C'est parti pour trois heures de cours suivi d'un délicieux déjeuner. Thomas, Niçois de 31 ans, cadre dans le bâtiment, explique : « Je suis venu améliorer ma cuisine au barbecue. Ici, je découvre de nouvelles astuces comme la cuisson de saucisses trempées dans de la bière, c'est original. » Contre 105 euros, Big T distille ses conseils et montre qu'une gril party réussie, c'est avant tout une bonne préparation, des épices variées (les « rubs ») et surtout un foyer fermé à couvercle pour garder l'humidité des aliments. Aux oubliettes la grille entre deux parpaings et les merguez carbonisées : le barbecue devient un art, ce qu'atteste la montée en gamme des appareils vendus en France. Près de 2 millions par an tous types confondus (électricité, gaz, charbon, plancha...), de 110 euros pour le tout premier modèle Kettle Weber de 47 centimètres de diamètre jusqu'à plusieurs milliers d'euros pour les modèles connectés high-tech.
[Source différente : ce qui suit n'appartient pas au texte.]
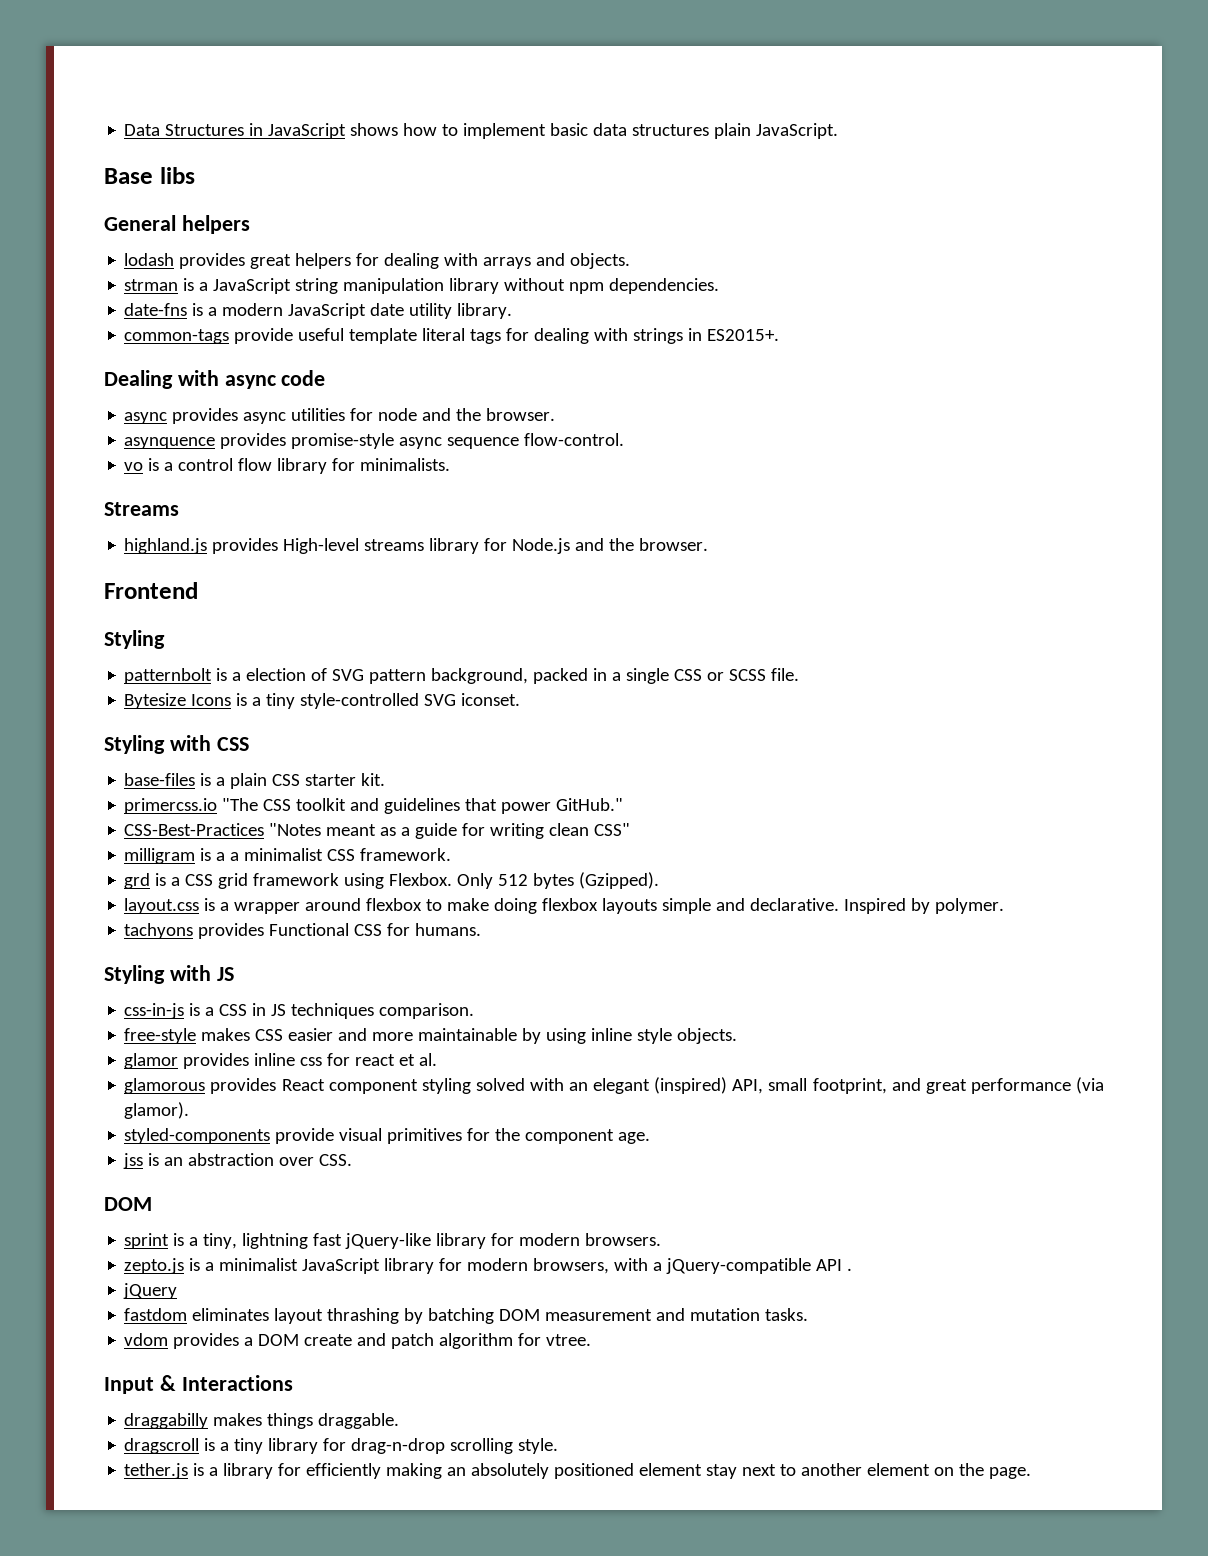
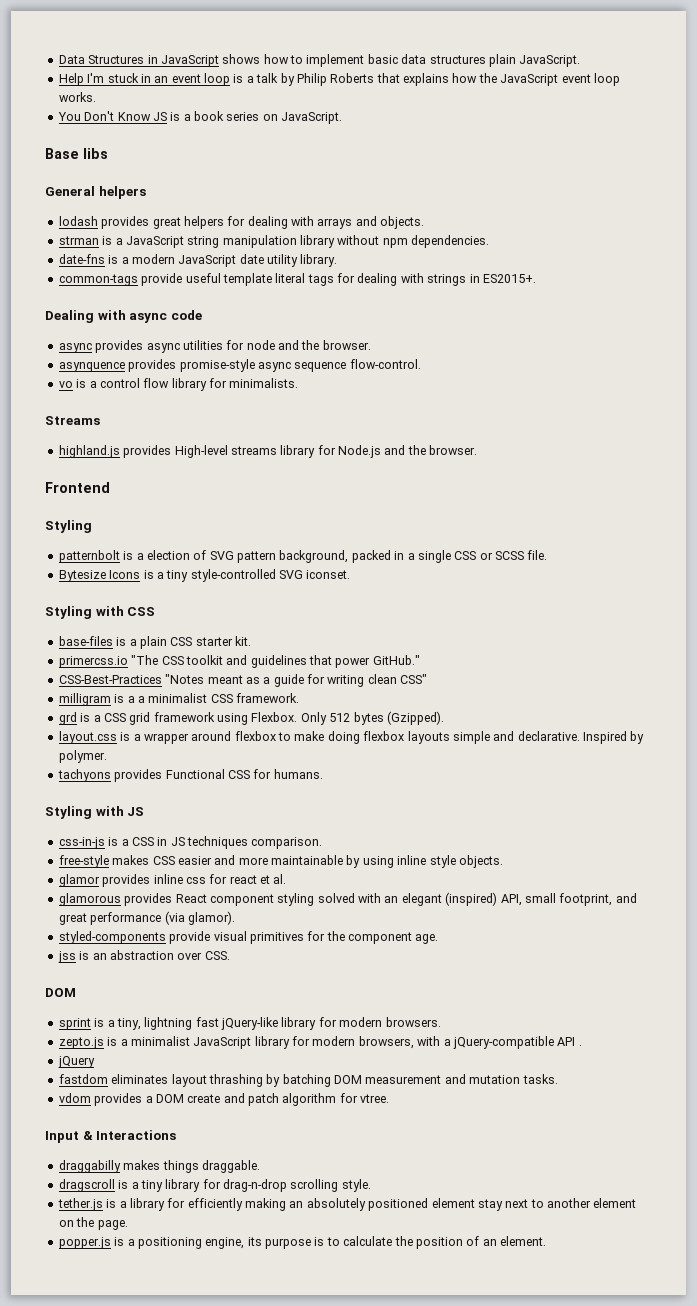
(839, 131) none -> [58,73,620,86] [58,92,96,102] [57,111,343,124] // Help I'm stuck in an event loop is a talk by Philip Roberts that explains how the JavaScript event loop works. // You Don't Know JS is a book series on JavaScript.
(1032, 1473) none -> [58,1236,546,1249] // popper.js is a positioning engine, its purpose is to calculate the position of an element.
Comment en est-on arrivé là ? En cause : la concurrence féroce de la plancha, ce mode        de cuisson venu du Sud-Ouest et démocratisé en France avec des marques comme Le Marquier, Campingaz ou encore Forge Adour. Preuve de l'engouement, le constructeur américain de barbecues Weber vient de lancer sa propre gamme de plancha ce printemps, à 400 euros l'entrée de gamme. « Démarrer un barbecue est souvent rébarbatif, on se retrouve avec des aliments trop cuits et de la fumée plein les yeux, évoque Catherine Hessenbruch, autrice du livre Ma plancha et moi (éd. Larousse). À l'inverse, la plancha offre la convivialité de la cuisine en extérieur avec en prime la simplicité d'allumage, le contrôle précis de la température et la possibilité de cuire des mets délicats : poissons, fruits de mer, légumes,      et même des desserts. »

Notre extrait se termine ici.